*Your objective:* Retype only the lines from the top of the records to the line with "другие Посланцы Небес.</p>", including that line but none of the pictures.

—————

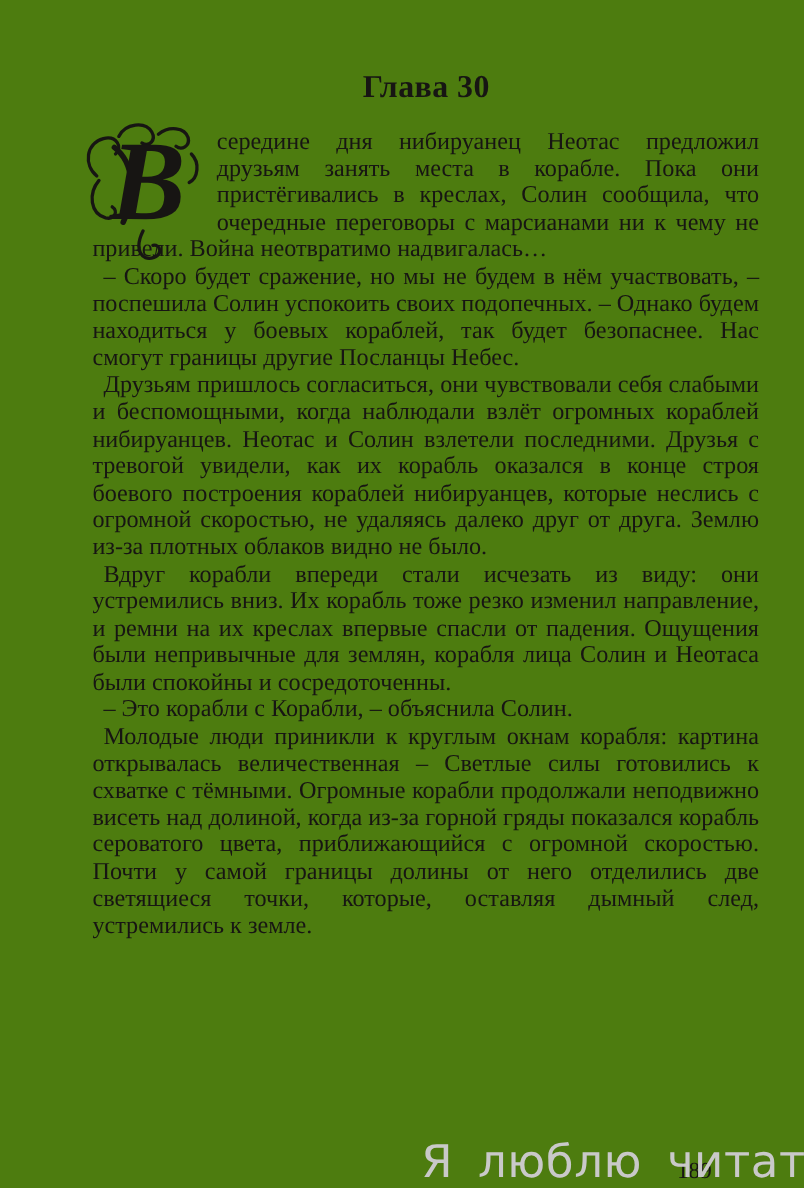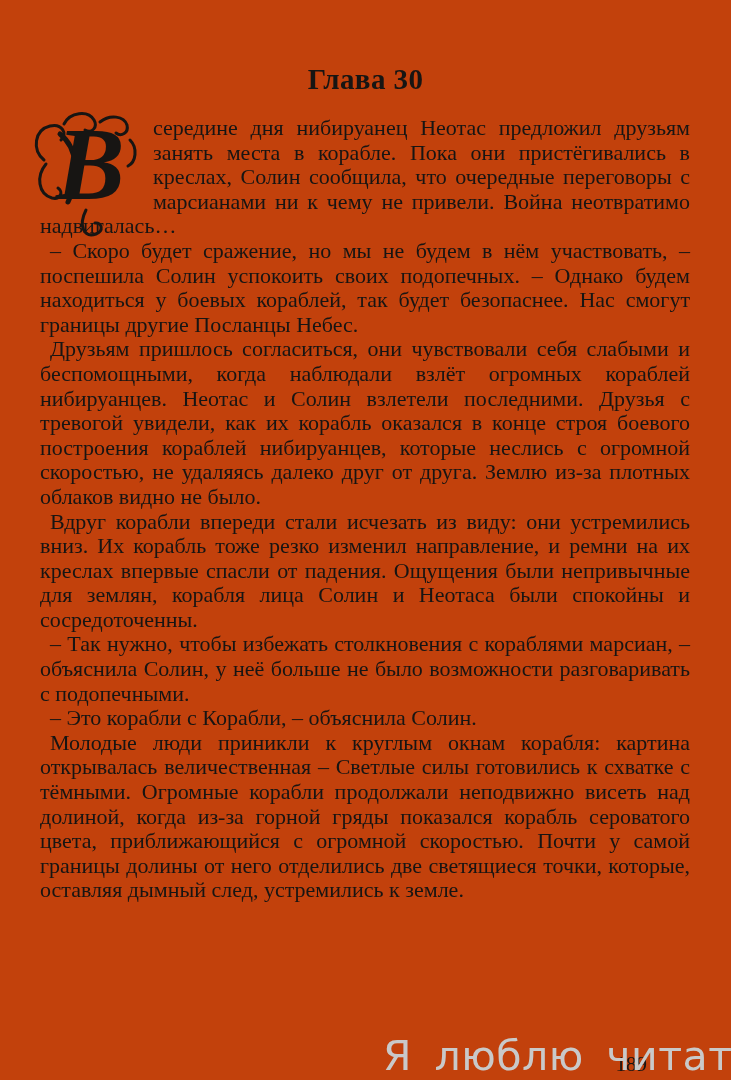--- a/index.html
+++ b/index.html
@@ -13,7 +13,8 @@
     position: absolute; inset: 0;
     font-family: "Liberation Serif", serif;
     color: #171513;
-    background: #c2410c;
+    background: #4d7c0f;
+    padding-left: 44px;
   }
   .chapter-title {
     margin: 0;

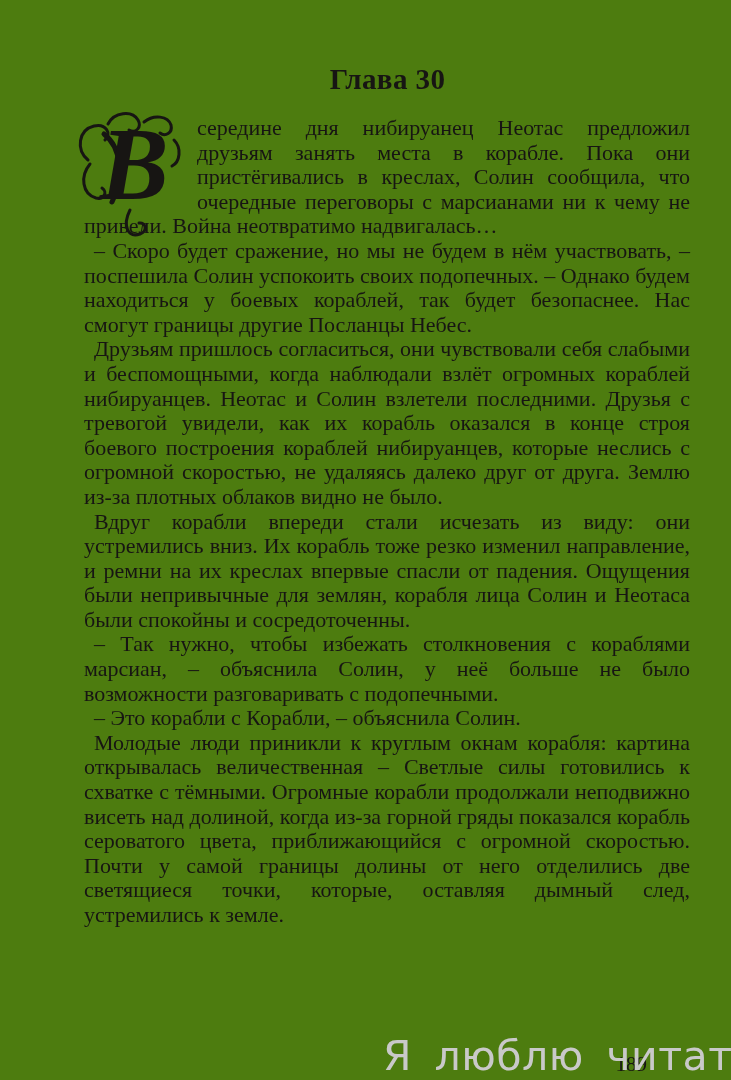--- a/index.html
+++ b/index.html
@@ -93,7 +93,6 @@
     <p class="para">– Скоро будет сражение, но мы не будем в нём участвовать, – поспешила Солин успокоить своих подопечных. – Однако будем находиться у боевых кораблей, так будет безопаснее. Нас смогут границы другие Посланцы Небес.</p>
     <p class="para">Друзьям пришлось согласиться, они чувствовали себя слабыми и беспомощными, когда наблюдали взлёт огромных кораблей нибируанцев. Неотас и Солин взлетели последними. Друзья с тревогой увидели, как их корабль оказался в конце строя боевого построения кораблей нибируанцев, которые неслись с огромной скоростью, не удаляясь далеко друг от друга. Землю из-за плотных облаков видно не было.</p>
     <p class="para">Вдруг корабли впереди стали исчезать из виду: они устремились вниз. Их корабль тоже резко изменил направление, и ремни на их креслах впервые спасли от падения. Ощущения были непривычные для землян, корабля лица Солин и Неотаса были спокойны и сосредоточенны.</p>
-    <p class="para">– Так нужно, чтобы избежать столкновения с кораблями марсиан, – объяснила Солин, у неё больше не было возможности разговаривать с подопечными.</p>
     <p class="para">– Это корабли с Корабли, – объяснила Солин.</p>
     <p class="para">Молодые люди приникли к круглым окнам корабля: картина открывалась величественная – Светлые силы готовились к схватке с тёмными. Огромные корабли продолжали неподвижно висеть над долиной, когда из-за горной гряды показался корабль сероватого цвета, приближающийся с огромной скоростью. Почти у самой границы долины от него отделились две светящиеся точки, которые, оставляя дымный след, устремились к земле.</p>
 

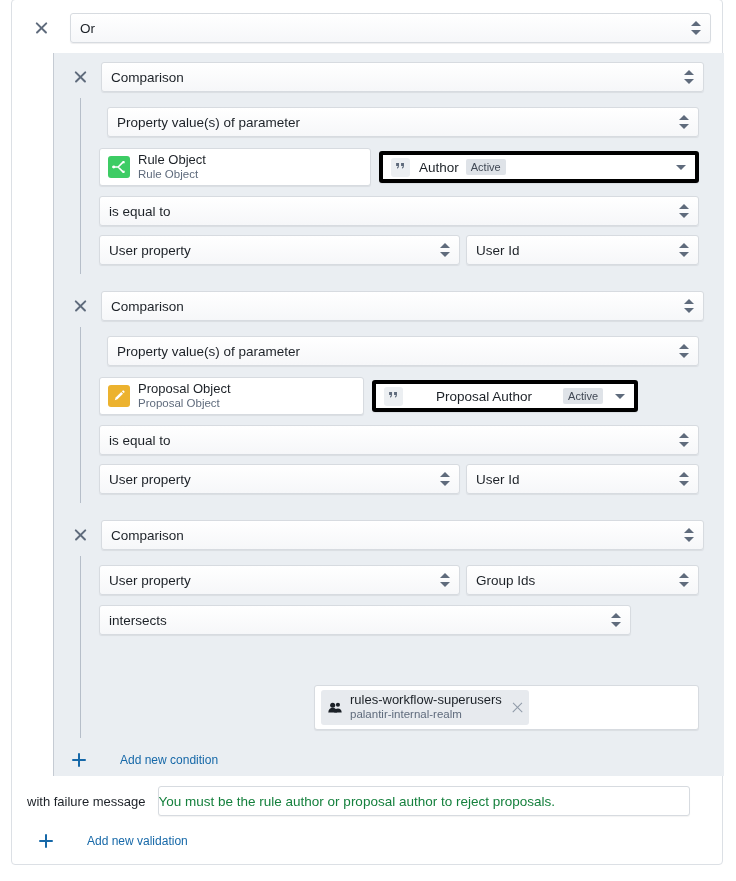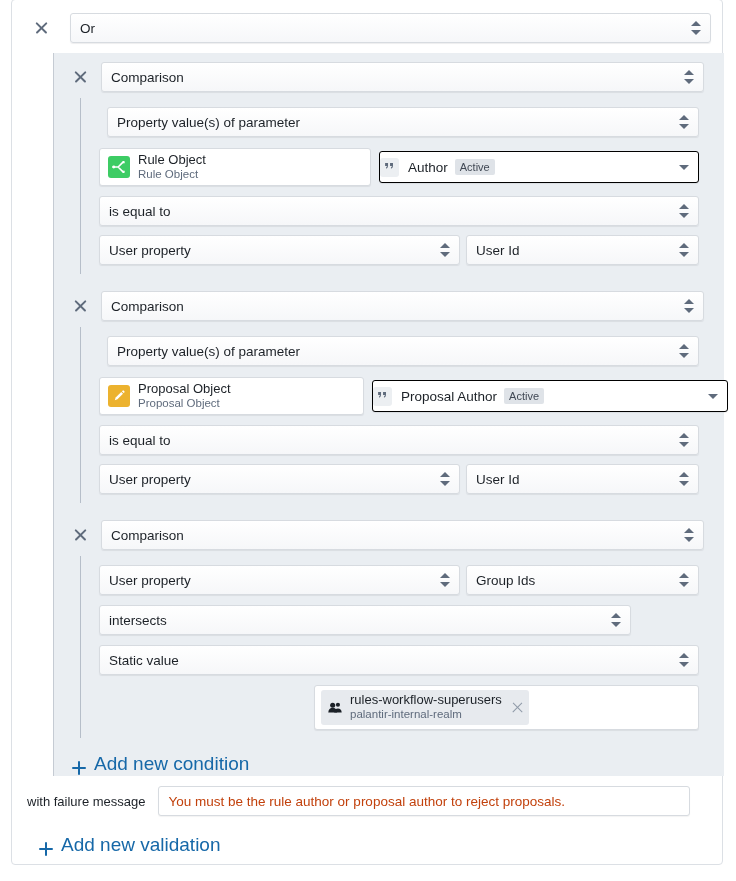--- a/index.html
+++ b/index.html
@@ -138,13 +138,13 @@
   .propbox {
     height: 32px;
     background: #ffffff;
-    border: 1px solid #000000;
+    border: 4px solid #000000;
     border-radius: 3px;
     box-shadow: 0 1px 1px rgba(17,20,24,0.07);
     box-sizing: border-box;
     display: flex;
     align-items: center;
-    padding: 0 24px 0 0;
+    padding: 0 24px 0 8px;
     position: relative;
     cursor: pointer;
   }

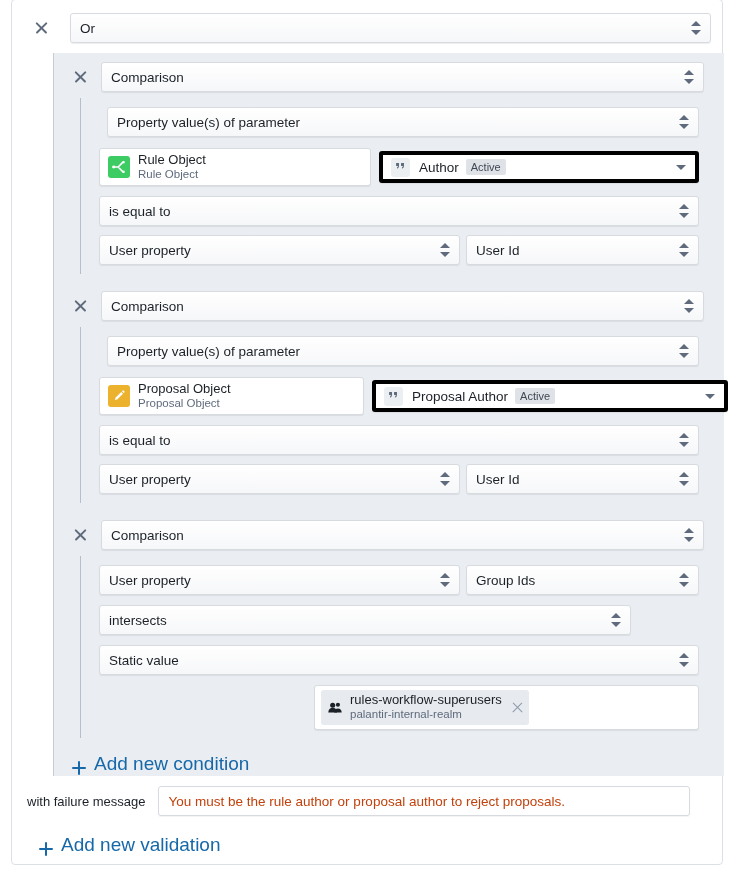--- a/index.html
+++ b/index.html
@@ -398,7 +398,7 @@
       </span>
     </div>
 
-    <div class="propbox abs" style="left:319px; top:98px; width:356px;">
+    <div class="propbox abs" style="left:319px; top:98px; width:266px;gap:24px;">
       <span class="quoteicon">
         <svg width="11" height="11" viewBox="0 0 12 12" aria-hidden="true">
           <path d="M1.2 1.2 h3.2 v3.2 a3.2 3.2 0 0 1 -2.2 3.0 v-1.5 a1.6 1.6 0 0 0 1.0 -1.5 h-2.0 z" fill="#5f6b7c"></path>

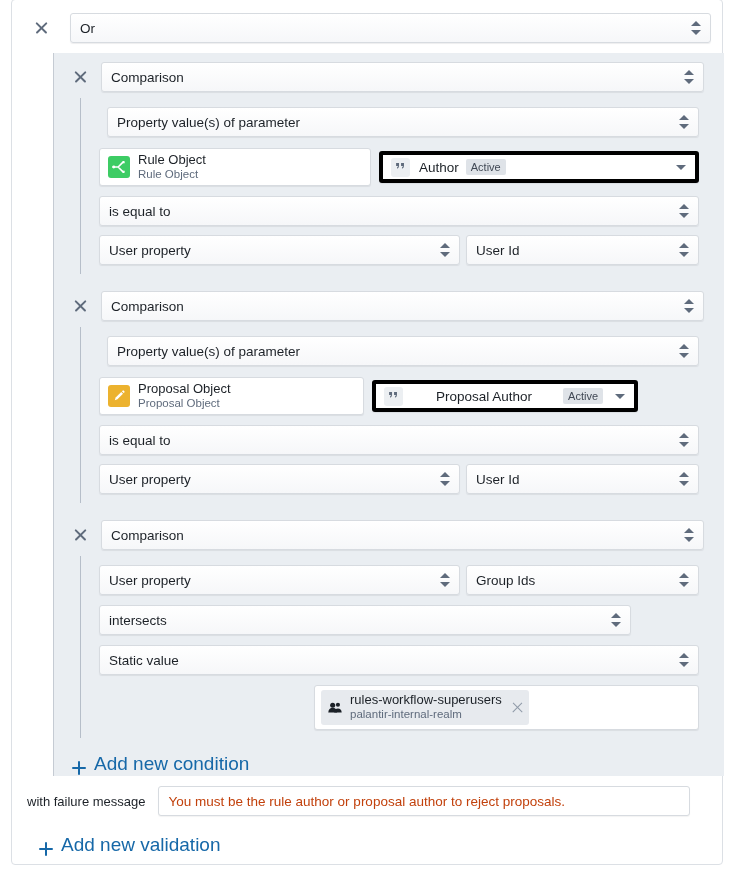--- a/index.html
+++ b/index.html
@@ -474,13 +474,6 @@
         </span>
     </div>
 
-    <div class="sel abs" style="left:46px; top:134px; width:600px;">
-      <span>Static value</span>
-      <span class="caret">
-          <i class="up"></i>
-          <i class="dn"></i>
-        </span>
-    </div>
 
 
     <div class="taginput abs" style="left:261px; top:174px; width:385px; height:45px;">

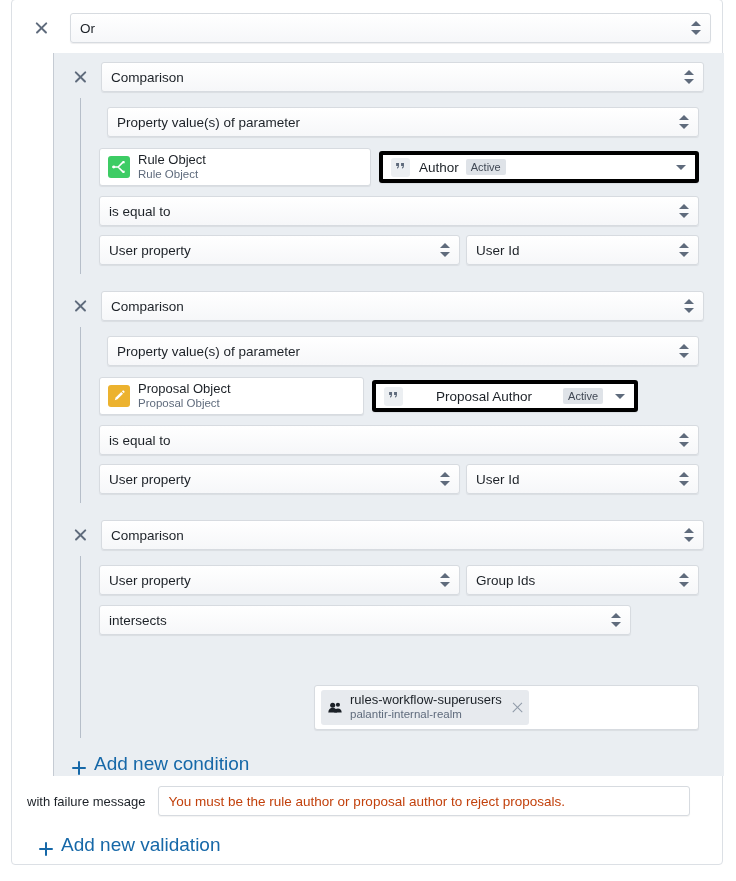--- a/index.html
+++ b/index.html
@@ -230,9 +230,10 @@
     display: inline-flex;
     align-items: flex-end;
     color: #1668a8;
-    font-size: 19px;
+    font-size: 12px;
     cursor: pointer;
     white-space: nowrap;
+    gap: 26px;
   }
   .plus {
     position: relative;

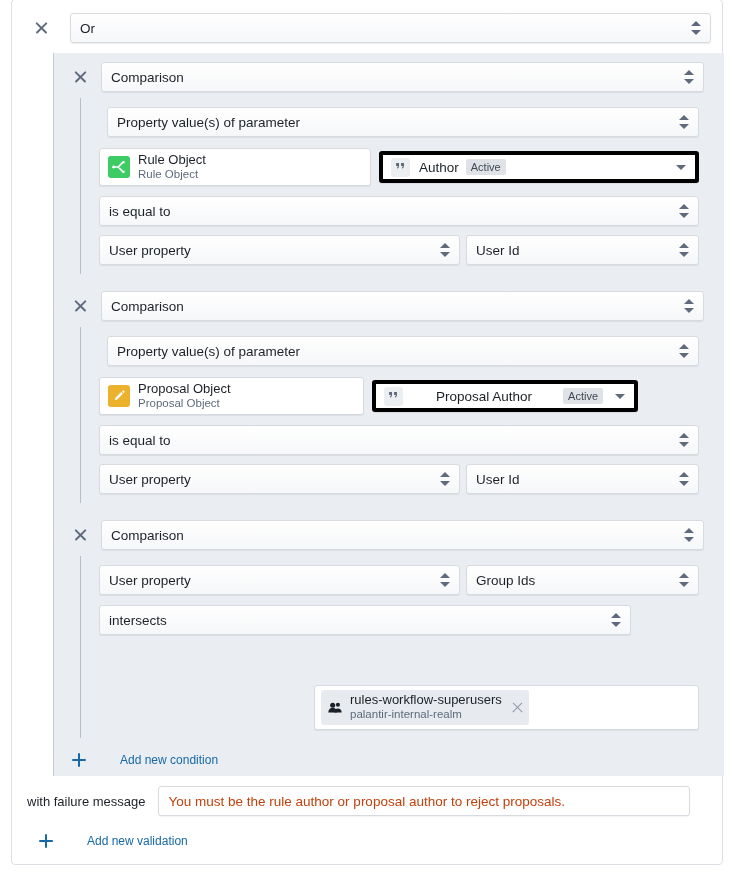--- a/index.html
+++ b/index.html
@@ -261,9 +261,9 @@
     box-sizing: border-box;
     display: flex;
     align-items: center;
-    padding: 0 10px;
+    padding: 0 0;
     font-size: 13.5px;
-    color: #c2410c;
+    color: #15803d;
     white-space: nowrap;
     overflow: hidden;
   }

—————

*Output below:*
--- a/index.html
+++ b/index.html
@@ -13,7 +13,8 @@
     position: absolute; inset: 0;
     font-family: "Liberation Serif", serif;
     color: #171513;
-    background: #c2410c;
+    background: #4d7c0f;
+    padding-left: 44px;
   }
   .chapter-title {
     margin: 0;

--- a/index.html
+++ b/index.html
@@ -93,7 +93,6 @@
     <p class="para">– Скоро будет сражение, но мы не будем в нём участвовать, – поспешила Солин успокоить своих подопечных. – Однако будем находиться у боевых кораблей, так будет безопаснее. Нас смогут границы другие Посланцы Небес.</p>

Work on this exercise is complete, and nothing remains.